Heute vergessen, damals weltberühmt. Das Apollo-Soyuz-Programm. (Quelle: Wikipedia)

Für noch kleinere Nutzlasten entwickelte man eine neue Rakete, diesmal unter Führung Italiens, die Vega. Man könnte tatsächlich viel schlechtes über die Vega sagen, aber die Idee hinter Vega ist gut. Die Vega ist eine kleine 4-stufige Rakete, die hauptsächlich auf Feststoffraketen setzt. Nur die 4. Stufe der Vega, die AVUM, ist steuerbar. Deren Triebwerk stammt aus der bekannten ukranischen Raumfahrtfirma Yuzhnoye und setzt auf die bewährte Kombination aus UDMH und NTO (Unsymmetrisches Dimethylhydrazin und Distickstofftetroxid). Die Treibstoffkombination hat eine ohnehin eher durchschnittliche Effizienz, die in druckgeförderten Stufen noch etwas schlechter wird. Für die nächste Generation der Vega wird schon an einem Ersatz gearbeitet.

Die Vega Rakete vor ihrem zweiten Einsatz. (Quelle: Wikipedia)

Die ersten drei Stufen bestehen aus leichterem Kohlefaserkomposit, was mit der Vega erstmals eingesetzt wurde. Die erste Stufe hat ein Leergewicht von nur etwas mehr als 7% der Vollmasse, bei den Boostern der Ariane 5 sind es noch über 12%. Die Herangehensweise neue Technologien erst einmal im kleinen zu testen, bevor man sie im großen anwendet, mag selbstverständlich erscheinen – in der Raumfahrt war das leider oft nicht so. Man erinnere sich nur an das Space Shuttle, dessen Konzept nie im Kleinen ausprobiert wurde und dann zu groß war, um es schnellstmöglich wieder aufzugeben als es zu unsicher und teuer wurde. Um so erfreulicher finde ich es, dass man zu diesem Konzept zurückgefunden hat. Die Vega wird deswegen auch in der Diskussion der Ariane 6 noch einen wichtige Rolle spielen.

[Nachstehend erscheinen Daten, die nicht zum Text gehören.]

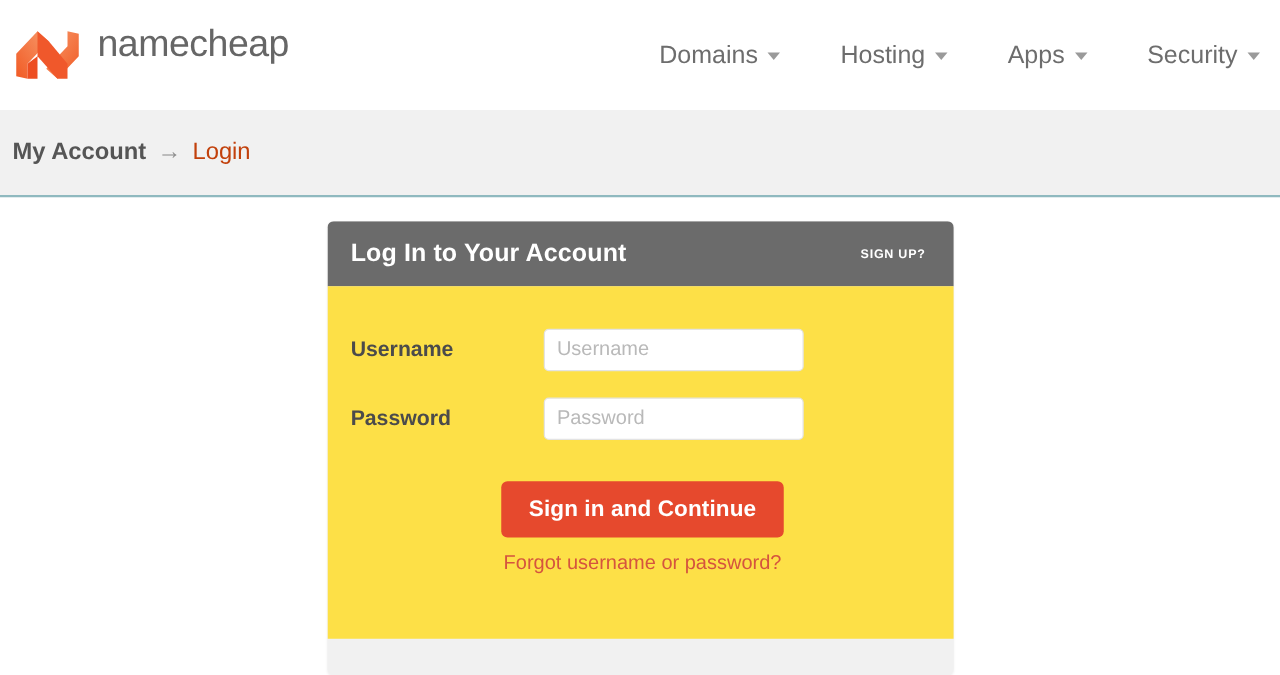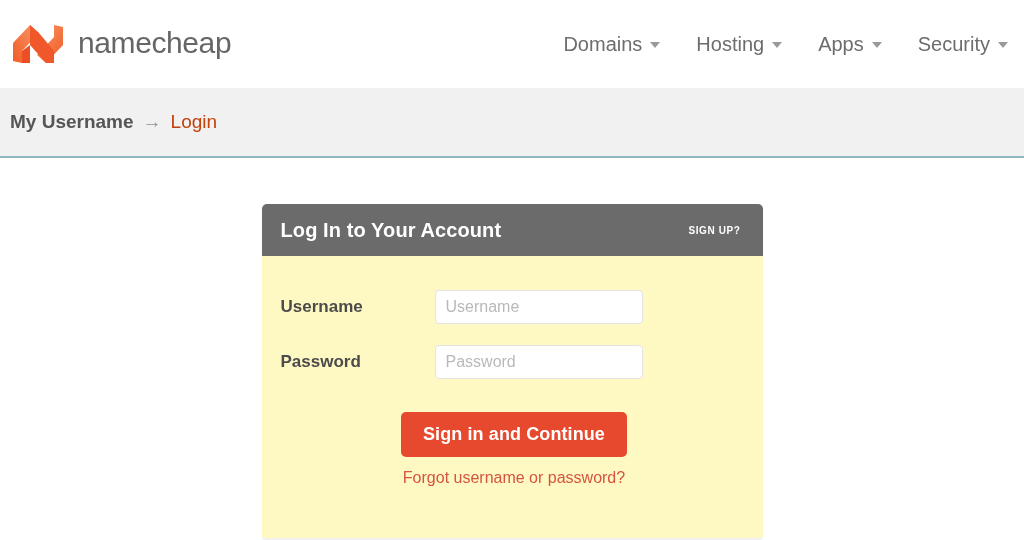"namecheap" .brand { align-items: center -> flex-start }
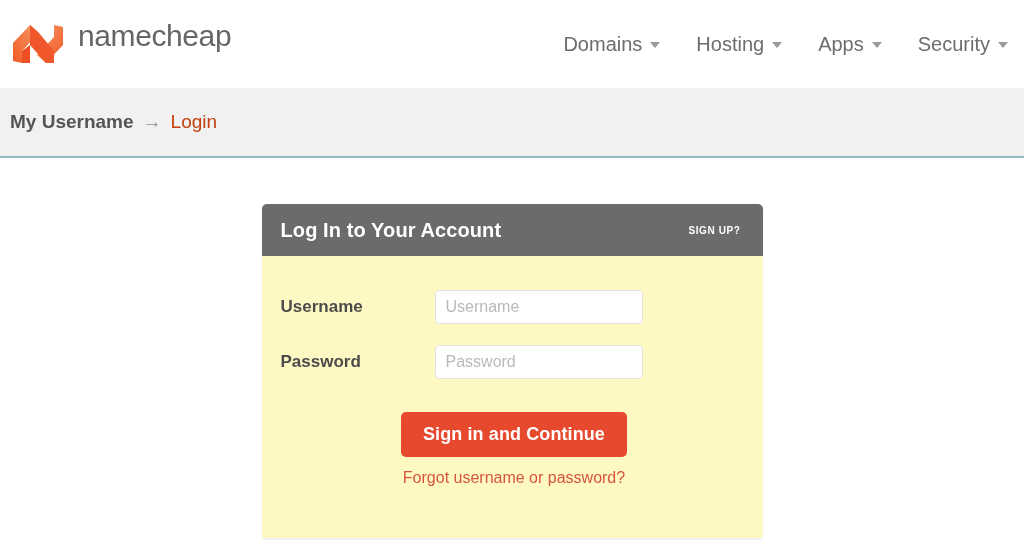"Domains" .mainnav { gap: 4px -> 16px }
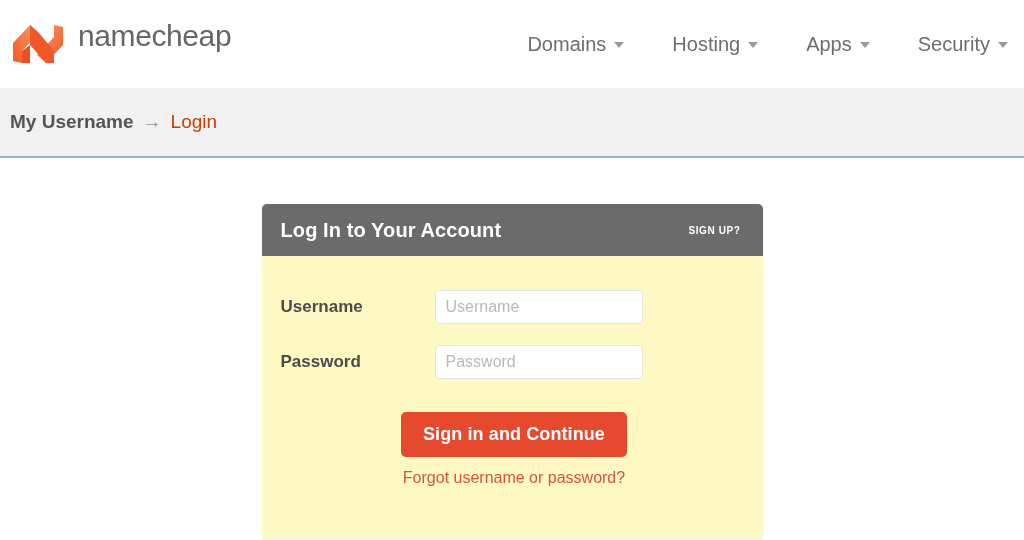"My Username" span.crumb-current { text: Username -> Account }
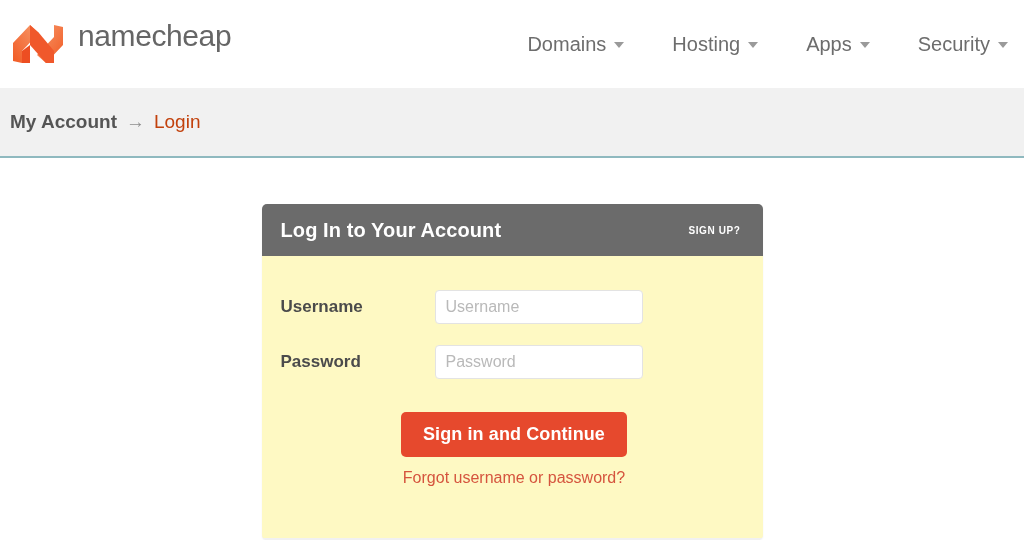"Log In to Your Account" .content { padding-top: 46px -> 19px }
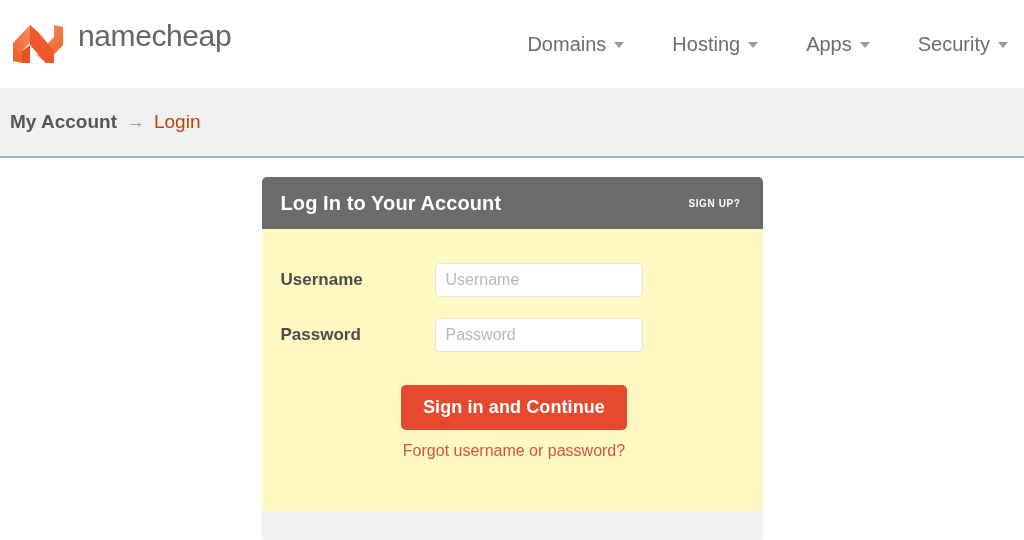"Username" .panel-body { background: #fef9c3 -> #fde047 }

Die Vega ist eine kleine und auch nicht sehr flexible Rakete. Sie hat eine maximale Nutzlast von 2500kg in LEO, wurde aber für Missionen in einen 700km hohen, polaren Orbit ausgelegt, in den sie 1500kg bringen kann. Sie wird heute in viel zu kleinen Stückzahlen gebaut, als dass sie tatsächlich wirtschaftlich sein könnte. Die Nutzung von ineffizienten Treibstoffen in den oberen Stufen schadet der Leistungsfähigkeit der Rakete obendrein sehr. Aber als Basis für die Entwicklung neuer Technologien hat sie ganz hervorragende Arbeit geleistet und viele der Schwachpunkte werden in der nächsten Generation (und hier im nächsten Blogpost) angegangen und behoben.